The State Opening of Parliament

Wednesday, December 6, 2000 by

At primary school there were only two occasions when our normal lessons were abandoned for some unexpected viewing time in front of the Big Telly On The Trolley. One was the raising of the Mary Rose, an event that was deemed so significant that timetables across the country were abandoned for a shared national TV moment; the other was the State Opening of Parliament.

Almost 20 years on, this bizarre annual ritual still takes up a large chunk of BBC1′s morning schedules; but from what I could recall of those earlier ceremonies, nothing much had changed – which is of course the whole point. As with the Remembrance Ceremony at the Cenotaph each November, so the Opening of Parliament appears on television every year without fail and with no shocking variations to long-established routines and conventions. And as with the Cenotaph ceremony, BBC commentary for this event was provided by the master of the civic occasion, David Dimbleby.

David seemed to pass into old age very suddenly when, about seven or eight years ago, he slipped out of that former Panorama/This Week Next Week image (slab of dark hair flopped resolutely over his round, beaming face, the terrible half-in-fashion suits) into the one he still sports now: grey wispy hair not so much flopping but grazing on the top of his wizened face; his suits more bland, inoffensive, silvery. His manner, however, remains the same – a pretender to the interviewer’s throne, never managing to master a tough discussion or debate and instead always seeming more at ease narrating and introducing grand events.

He was in his element here. Right from the programme’s opening – film of stables being prepared, coaches cleaned and horses groomed – there was plenty of time for David to come up with ever more fanciful descriptions. He marvelled at Cherie Blair’s “enormous blue hat”, the presentation of “The Cap of Maintenance”, and the beautiful morning – “We expected the most appalling weather,” he chuckled. Some of it was interesting – such as the scenes showing the Yeoman of the Guard searching the cellars looking for a modern-day Guy Fawkes (amusingly this is carried out every year). But the highlight was when someone fainted and had to be carried out of Westminster by a band of burly pensioners – “it must be the heat, it does get very hot,” reassured an anxious David.

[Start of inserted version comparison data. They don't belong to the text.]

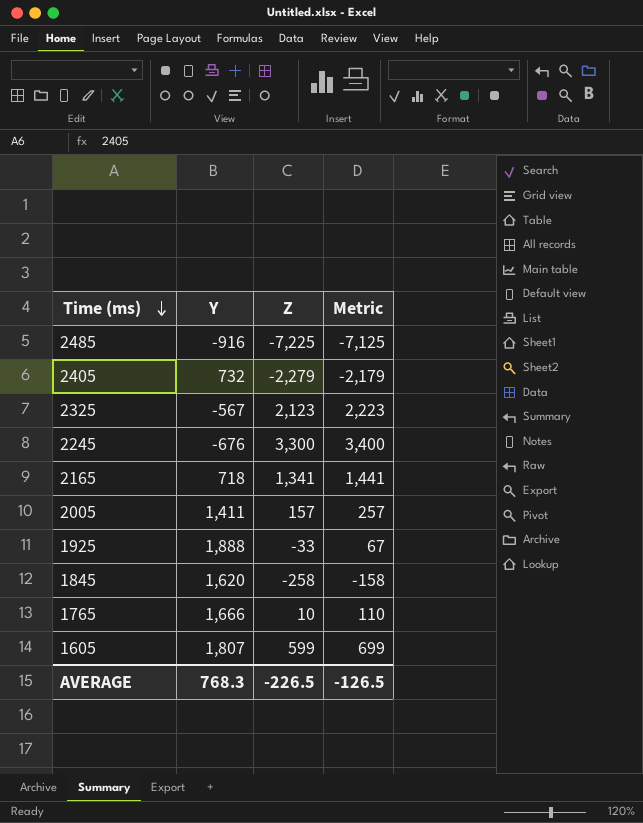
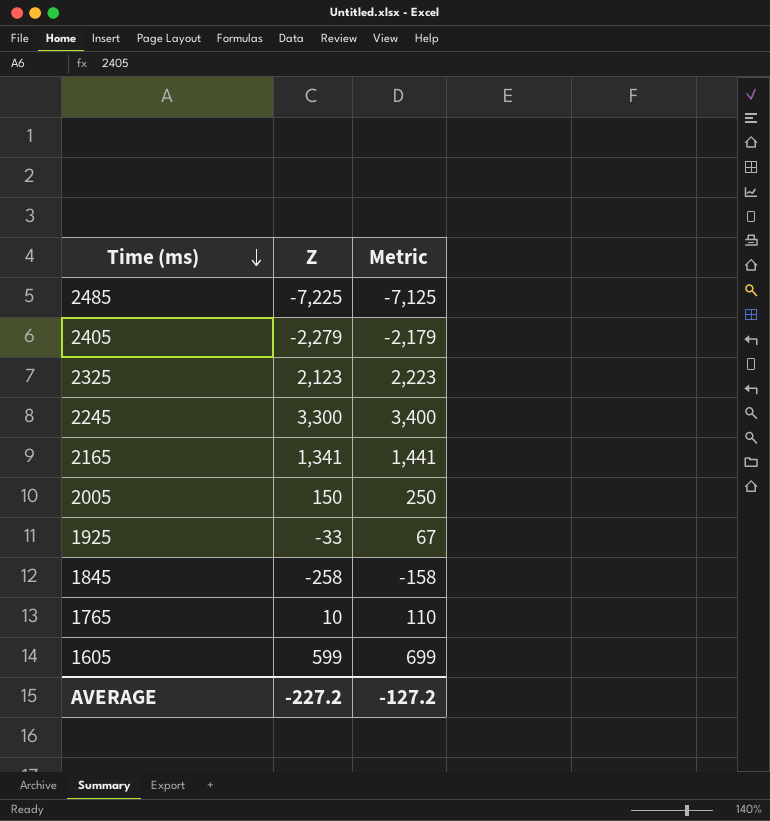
column Y | position: 2 -> none
2005 | Z: 157 -> 150
2005 | Metric: 257 -> 250
AVERAGE | Z: -226.5 -> -227.2
AVERAGE | Metric: -126.5 -> -127.2

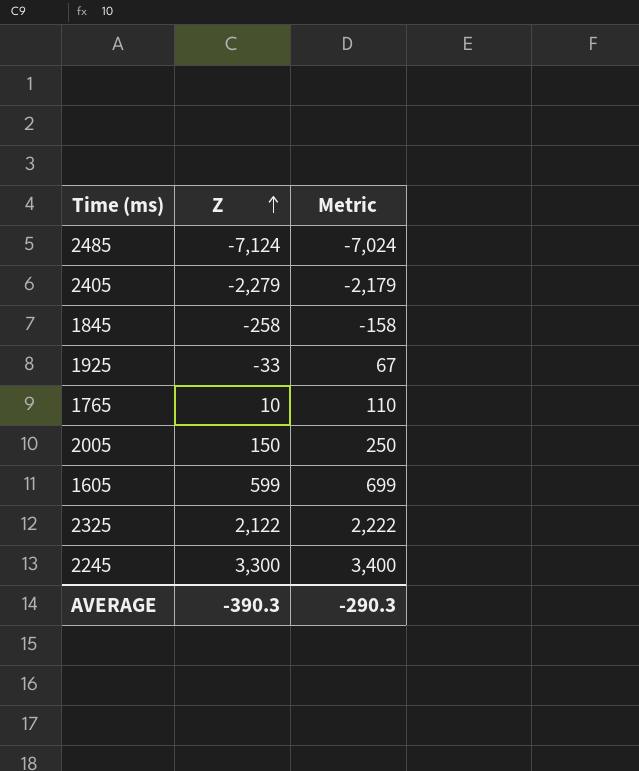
row order: Time (ms) descending -> Z ascending
row 2165: 1,341 | 1,441 -> none
2485 | Z: -7,225 -> -7,124
2485 | Metric: -7,125 -> -7,024
2325 | Z: 2,123 -> 2,122
2325 | Metric: 2,223 -> 2,222
AVERAGE | Z: -227.2 -> -390.3
AVERAGE | Metric: -127.2 -> -290.3

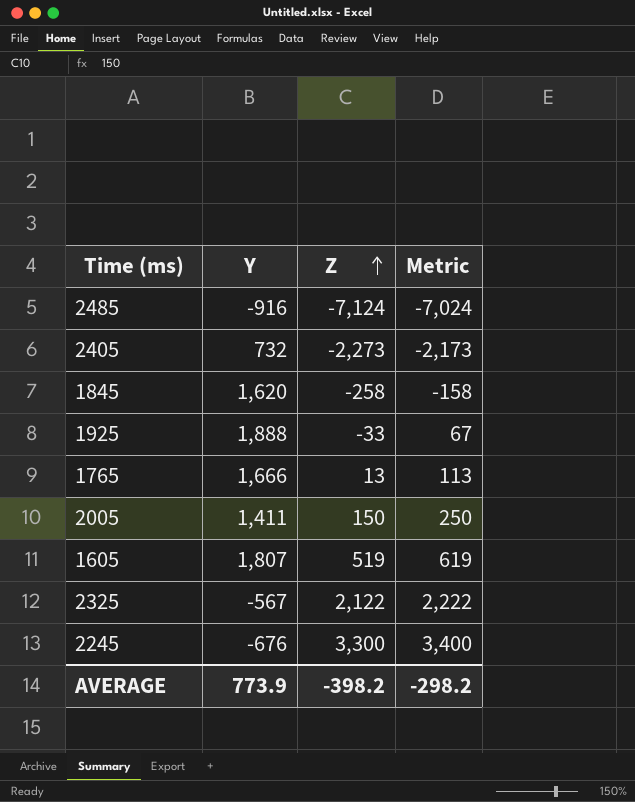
column Y | position: none -> 2
2405 | Z: -2,279 -> -2,273
2405 | Metric: -2,179 -> -2,173
1765 | Z: 10 -> 13
1765 | Metric: 110 -> 113
1605 | Z: 599 -> 519
1605 | Metric: 699 -> 619
AVERAGE | Z: -390.3 -> -398.2
AVERAGE | Metric: -290.3 -> -298.2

I’d forgotten how relatively short the actual Queen’s Speech is – barely 10 minutes – in comparison with the enormously long procession to and from Parliament. It was startling to not only see the forced joviality – Tony Blair and William Hague giggling in the corridor like eager schoolboys – but all the rusty judges, archbishops and peeresses who turn out at this highlight of the social calendar. Even Lord Sir John Birt made the effort to show up, seated in a prominent position for the BBC cameras to pick him out.

But the coverage seemed to drag on and on. The dreadful Sian Williams hosted a pointless debate out on a street in Bristol which was supposed to reflect what Ordinary People were thinking. “Like many city centre estates, this one’s had real problems,” she generalised, before adopting a scary tone: “We came down here last night – and saw some people driving about quite fast!” Then the whole programme was actually extended by some 10 minutes – not to cover a breaking story, but to allow Anne Widdecombe to get to the studio in time. She rushed in, panting, hair and clothes awry, to be spoken to very brusquely by David as if telling her off for her lateness. The whole thing ended with the disturbing image of the joint Commons/Lords choir merrily carolling some of Handel’s Messiah.

Maybe it was down to the whim of a couple of our old crinkly teachers, but for at least two years running our morning classes were replaced with this hour of pomp and pageantry courtesy of the BBC. I guess it may have seemed mightily important to people of my teachers’ generation – especially the ceremonial dimension of it all, the appearance of the monarch, the grand costumes, and indeed the chance to see inside a building still pretty much out of bounds to the camera lens. What we as na├»ve stupid infants were supposed to take from it, I’ve still no idea. But like anything that was proscribed or force-fed back at primary school, it became an object of hate, of huge objection, and intense numbing boredom.

But it did get us out of creative writing.